It still hasn't sunk in, and I'm not sure I'm really, Really, REALLY gonna believe it until I have an airline ticket and a valid Russian Visa in hand...but if nothing strange happens then yes, I am going to the Winter Olympics.
Actually, I'm going to the Paralympics, which begins a week after the regular Winter Olympics. I will serve as a Volunteer in "Village Management" working in one of three Olympic Villages through most of the month of March in Sochi, Russia.
I first learned of the 2014 Winter Olympics back in 2010 when I was studying the Russian Language in South Carolina. I thought back then that I'd be fluent in Russian by now and it would be easy for me to go to the Olympics since it's right next door, in Russia. In 2011 I took a Phonetics and Linguistics Class at International Teams' headquarters and I used the Olympics as one of my "motivational milestones" for language learning, ie, I set the Olympics as a goal for me to be at an advanced intermediate level by then.
Well, I'm not anywhere near "advanced intermediate" yet. If anything, I think my language ability is about the same as when I got here just a little more fluid, that is, I can say what I could already say, just better...if that makes any sense.
But as it turns out, the Olympics is more concerned with English ability than with Russian ability...so I'm IN!
Here's some fun facts: There will be about 25000 volunteers at the Olympics and Paralympics with about 15000 at the Olympics and 10000 at the Paralympics.
The ages of volunteers range from 18-55ish. The median age is just 22, that means a TON of volunteers are at or below 22 years of age. 70% of the volunteers are girls. Only 8% of the volunteers are foreigners (like me). To me that's pretty interesting- in other words, Russia is providing about 17,500ish 18-25 year old girls. My experience here in Ukraine is that a lot more girls speak English than guys- ok, so that's probably the case in Russia, too. And maybe there's an expectation over here just like back in the States where young men "work" and do jobs that preclude them being able to take time off to volunteer (one of the purported reasons why you don't see so many young men doing missions in America).
But you also have to wonder if there hasn't been some sort of a push to put 17000+ young girls out front in a venue that has a reputation for being a trafficking magnet (the Olympics, and all major world sporting events like the Super Bowl or World Cup).
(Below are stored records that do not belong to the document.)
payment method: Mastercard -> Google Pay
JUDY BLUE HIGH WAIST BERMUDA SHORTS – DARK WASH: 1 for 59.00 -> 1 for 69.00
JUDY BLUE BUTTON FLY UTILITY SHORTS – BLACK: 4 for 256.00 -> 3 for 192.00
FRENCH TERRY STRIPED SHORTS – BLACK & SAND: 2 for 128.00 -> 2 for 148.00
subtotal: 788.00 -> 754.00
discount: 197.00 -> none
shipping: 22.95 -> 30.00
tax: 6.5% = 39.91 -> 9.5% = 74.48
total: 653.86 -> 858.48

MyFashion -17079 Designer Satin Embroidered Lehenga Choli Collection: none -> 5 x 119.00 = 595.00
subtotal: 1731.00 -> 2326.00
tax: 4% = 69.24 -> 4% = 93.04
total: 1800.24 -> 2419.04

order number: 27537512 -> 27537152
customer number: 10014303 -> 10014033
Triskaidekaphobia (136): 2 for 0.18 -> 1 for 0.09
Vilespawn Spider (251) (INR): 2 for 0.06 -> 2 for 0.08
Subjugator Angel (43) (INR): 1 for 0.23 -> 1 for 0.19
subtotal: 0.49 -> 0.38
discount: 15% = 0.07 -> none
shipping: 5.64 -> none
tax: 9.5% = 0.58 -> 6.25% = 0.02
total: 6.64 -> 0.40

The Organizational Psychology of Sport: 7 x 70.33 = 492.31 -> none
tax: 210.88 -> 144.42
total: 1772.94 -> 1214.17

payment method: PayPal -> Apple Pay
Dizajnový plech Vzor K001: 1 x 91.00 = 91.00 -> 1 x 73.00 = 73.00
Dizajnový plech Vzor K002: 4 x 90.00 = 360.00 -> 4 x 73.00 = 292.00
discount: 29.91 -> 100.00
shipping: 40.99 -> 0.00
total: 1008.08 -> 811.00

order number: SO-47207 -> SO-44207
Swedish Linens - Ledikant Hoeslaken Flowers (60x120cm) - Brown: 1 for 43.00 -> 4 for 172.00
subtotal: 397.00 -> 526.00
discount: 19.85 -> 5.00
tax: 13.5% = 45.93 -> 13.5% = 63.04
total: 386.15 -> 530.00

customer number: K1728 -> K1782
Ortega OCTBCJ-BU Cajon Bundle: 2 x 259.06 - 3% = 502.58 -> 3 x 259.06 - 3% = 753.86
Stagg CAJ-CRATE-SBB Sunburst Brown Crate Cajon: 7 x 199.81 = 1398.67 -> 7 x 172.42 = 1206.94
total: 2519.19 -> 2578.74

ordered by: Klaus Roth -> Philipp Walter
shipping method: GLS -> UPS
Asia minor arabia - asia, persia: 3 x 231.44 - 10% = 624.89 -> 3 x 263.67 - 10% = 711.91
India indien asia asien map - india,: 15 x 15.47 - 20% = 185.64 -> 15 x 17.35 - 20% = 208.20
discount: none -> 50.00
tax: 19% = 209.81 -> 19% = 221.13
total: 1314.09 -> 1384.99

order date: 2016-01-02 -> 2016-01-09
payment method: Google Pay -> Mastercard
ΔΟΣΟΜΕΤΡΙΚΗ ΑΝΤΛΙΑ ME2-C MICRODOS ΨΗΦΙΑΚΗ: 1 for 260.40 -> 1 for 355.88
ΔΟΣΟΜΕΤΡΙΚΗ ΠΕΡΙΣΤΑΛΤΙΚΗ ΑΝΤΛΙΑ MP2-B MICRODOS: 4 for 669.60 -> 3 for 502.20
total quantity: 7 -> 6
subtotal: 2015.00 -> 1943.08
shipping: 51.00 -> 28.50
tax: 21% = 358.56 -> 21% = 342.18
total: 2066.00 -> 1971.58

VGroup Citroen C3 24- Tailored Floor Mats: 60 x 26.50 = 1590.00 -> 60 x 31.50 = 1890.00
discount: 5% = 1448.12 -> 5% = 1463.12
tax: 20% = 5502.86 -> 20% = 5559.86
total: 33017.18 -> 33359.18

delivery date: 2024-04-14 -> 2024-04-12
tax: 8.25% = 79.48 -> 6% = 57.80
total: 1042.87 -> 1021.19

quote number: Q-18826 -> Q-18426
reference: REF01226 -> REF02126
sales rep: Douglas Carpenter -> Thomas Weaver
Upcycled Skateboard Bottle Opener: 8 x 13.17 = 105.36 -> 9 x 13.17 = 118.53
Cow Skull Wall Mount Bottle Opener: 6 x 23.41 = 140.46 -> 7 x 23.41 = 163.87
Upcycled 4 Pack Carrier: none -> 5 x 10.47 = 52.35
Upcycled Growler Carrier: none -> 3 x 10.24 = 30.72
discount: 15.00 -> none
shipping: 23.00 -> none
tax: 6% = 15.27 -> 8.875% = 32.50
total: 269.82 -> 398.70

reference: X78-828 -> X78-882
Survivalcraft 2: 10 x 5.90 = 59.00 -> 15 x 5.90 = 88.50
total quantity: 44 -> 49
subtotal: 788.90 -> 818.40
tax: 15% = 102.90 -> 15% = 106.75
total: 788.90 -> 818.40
At the last Winter Games, in Vancouver, the median age of volunteers was in the 40's I think.
As far as I know, both Red Cross and The Salvation Army will be there doing Anti-Trafficking work and both will receive some training from my friends at A21. I should have access to some of that training, too and will have my eyes peeled while I'm there.
I hope to blog a lot from the Olympics and maybe about once a week between now and then just to talk about preparations.